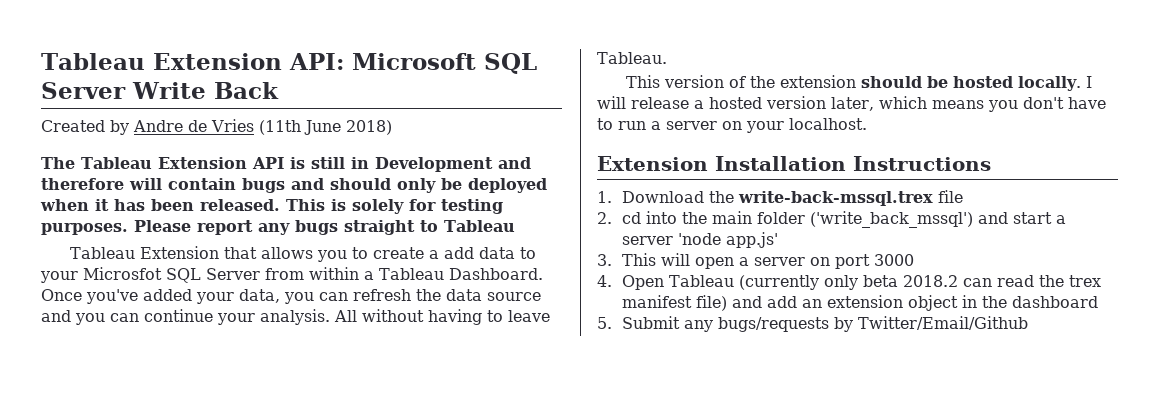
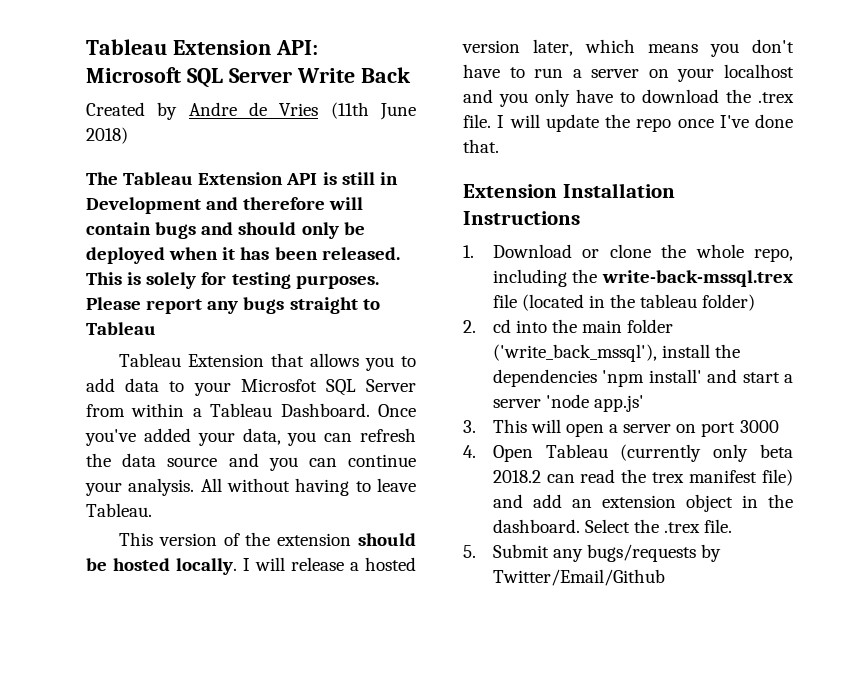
- Tableau Extension that allows you to create a add data to your Microsfot SQL Server from within a Tableau Dashboard.
+ Tableau Extension that allows you to add data to your Microsfot SQL Server from within a Tableau Dashboard.
- I will release a hosted version later, which means you don't have to run a server on your localhost.
+ I will release a hosted version later, which means you don't have to run a server on your localhost and you only have to download the .trex file. I will update the repo once I've done that.
- 1. Download the write-back-mssql.trex file
+ 1. Download or clone the whole repo, including the write-back-mssql.trex file (located in the tableau folder)
- 2. cd into the main folder ('write_back_mssql') and start a server 'node app.js'
+ 2. cd into the main folder ('write_back_mssql'), install the dependencies 'npm install' and start a server 'node app.js'
- 4. Open Tableau (currently only beta 2018.2 can read the trex manifest file) and add an extension object in the dashboard
+ 4. Open Tableau (currently only beta 2018.2 can read the trex manifest file) and add an extension object in the dashboard. Select the .trex file.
# # # #
**WHAT TO PRODUCE**: Set down again, word for word, the stretch of records from the line with "- I will release" to the line with "- 4. Open Tableau", both of those lines included.

**COMPLETED EXERCISE**:
- I will release a hosted version later, which means you don't have to run a server on your localhost.
+ I will release a hosted version later, which means you don't have to run a server on your localhost and you only have to download the .trex file. I will update the repo once I've done that.
- 1. Download the write-back-mssql.trex file
+ 1. Download or clone the whole repo, including the write-back-mssql.trex file (located in the tableau folder)
- 2. cd into the main folder ('write_back_mssql') and start a server 'node app.js'
+ 2. cd into the main folder ('write_back_mssql'), install the dependencies 'npm install' and start a server 'node app.js'
- 4. Open Tableau (currently only beta 2018.2 can read the trex manifest file) and add an extension object in the dashboard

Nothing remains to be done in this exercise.